Archive for December, 2008

How to Shop for Low, Interest Only Mortgages

Wednesday, December 31st, 2008

Where do you find low interest, interest only mortgages? Almost every store on the street offers these types of mortgage products, but who is the best, and who is the lowest? That’s going to take some work on your part, and maybe just a little luck.

What kind of information will you need in order to shop for and secure a great interest only mortgage, with a great low interest? Well, you’re definitely going to need a good credit rating, proof of income, an appraisal on the property, and a little bit of luck. There are several products out there in the interest only mortgage segment of the market, and a few are actually going to have a pretty low interest rate tied to them.

For example, the 3/1 ARM, or the 5/1 ARM, these mortgages should have great interest rates, and if you have great credit, you should be able to find financing to suit your budget, your desire for a low interest rate, and an interest only mortgage that you can live with. These types of adjustable rate mortgages offer the interest only feature for a very limited time, and this is what the average consumer should discipline him or herself to use for financing. Extending the interest only option out past these years, could put the consumer in a dire position, should the real estate market take a downward turn, they’re going to be left with a huge mortgage, and property that is no longer worth the original mortgage amount. Now, that’s not likely to happen since the value of the average home in America has seen a steady 5 to 6% growth for the last 10 years. But, it could happen. Take a look at the stock market after the tremendous growth spurt of the late nineties.

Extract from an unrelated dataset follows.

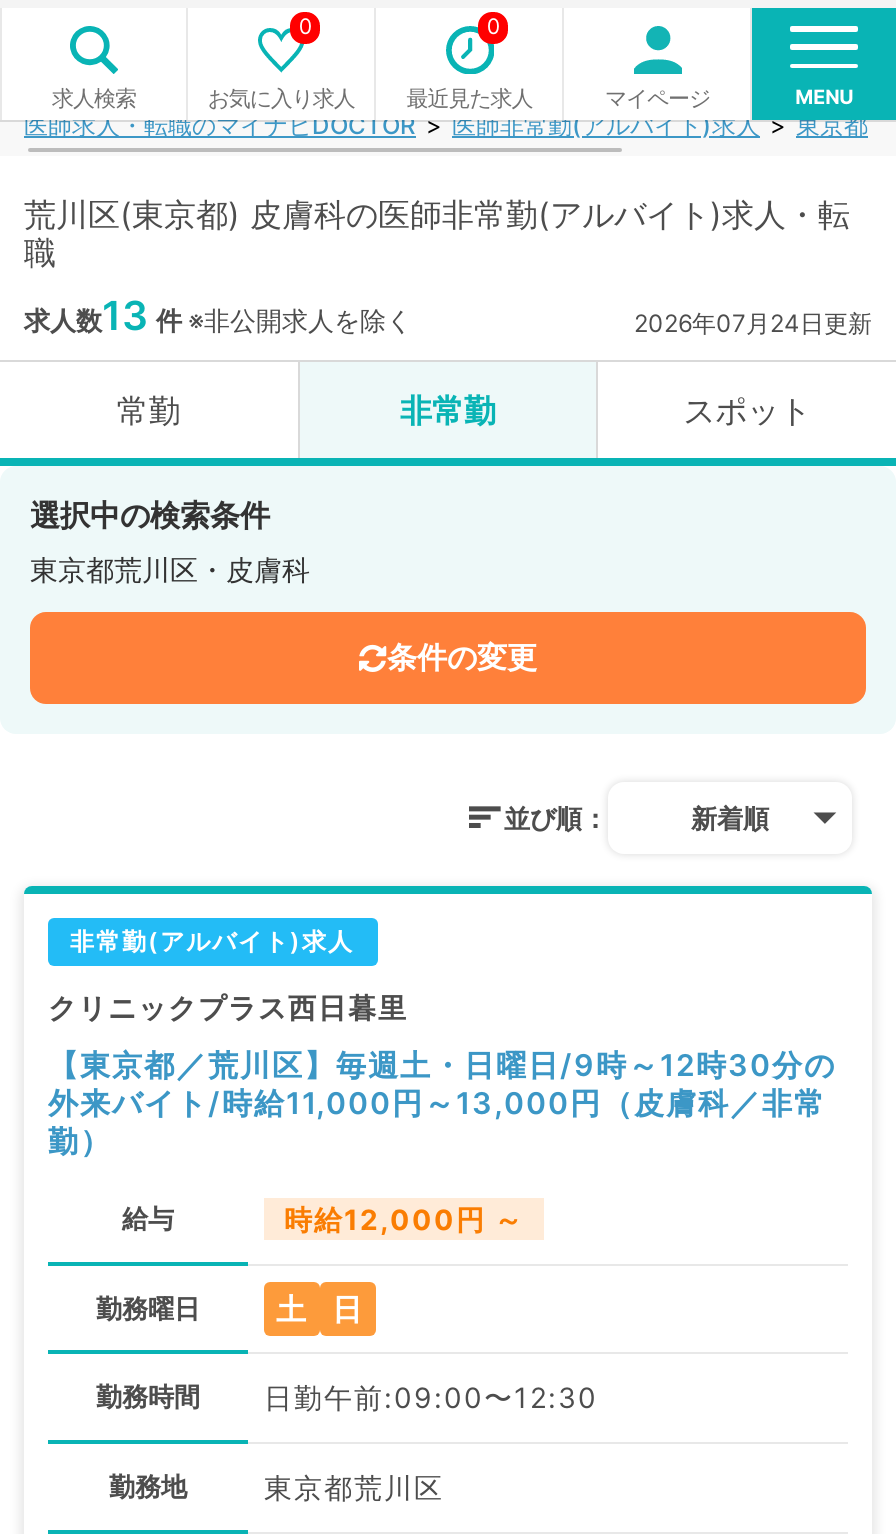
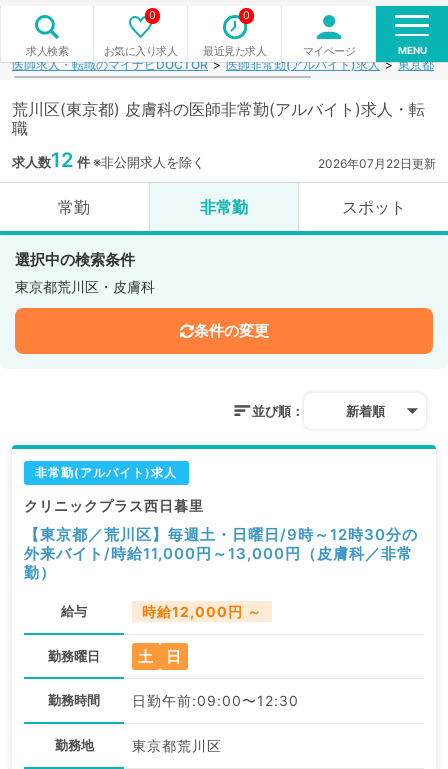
[24,292,412,340] 求人数13 件※非公開求人を除く -> [12,148,205,172] 求人数12 件※非公開求人を除く
[634,308,872,338] 2026年07月24日更新 -> [318,156,436,171] 2026年07月22日更新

Other variables in your quest for a low interest rate will be determined by the type of lending institution you choose, the determination of any government program eligibility, and your geographical location.
Banks are traditionally a little higher with their down payment requirements, but their interest rates are usually lower than those of a mortgage company. The exception: online mortgage lending. Thanks to the fact that this is an area of growth that everyone and every company are promoting, they’re striving to compete with even the lowest interest rate lenders, in order to grow their market.

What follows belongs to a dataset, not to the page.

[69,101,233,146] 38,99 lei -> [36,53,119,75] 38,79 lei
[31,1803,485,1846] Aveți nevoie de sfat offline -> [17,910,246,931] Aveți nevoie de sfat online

What kinds of government approved mortgage loan programs are available for the low interest-only mortgage shopper today? There are actually more programs available today than any other time in recorded mortgage history; and the ability to qualify for these programs is at an all-time high. Fannie Mae, or the Federal National Mortgage Association and Freddie Mac set guidelines and product availability for homeowners and residents that quality for low- to moderate income based mortgages. They also offer low-interest only mortgages in order to accommodate an ever broadening market. The graduated payment mortgage is an option for FHA homeowners who currently have low to moderate incomes but expect them to increase substantially over the next few years; this can be compared to a balloon note or the interest only products in use today.

Your location will play a key role in your ability to obtain the lowest interest rate using the interest-only mortgage option, also. Prospective homeowners looking to purchase a home in a high end, resort area will, of course, have more choices available, as there are more buyers and sellers competing, as well as lenders for business. The other geographical contributing factor is the real estate market in your area. If the market is great, prices are not suppressed, and there is moderate movement in the buy and sell market, it increases your chances of obtaining the low interest rate you’re seeking.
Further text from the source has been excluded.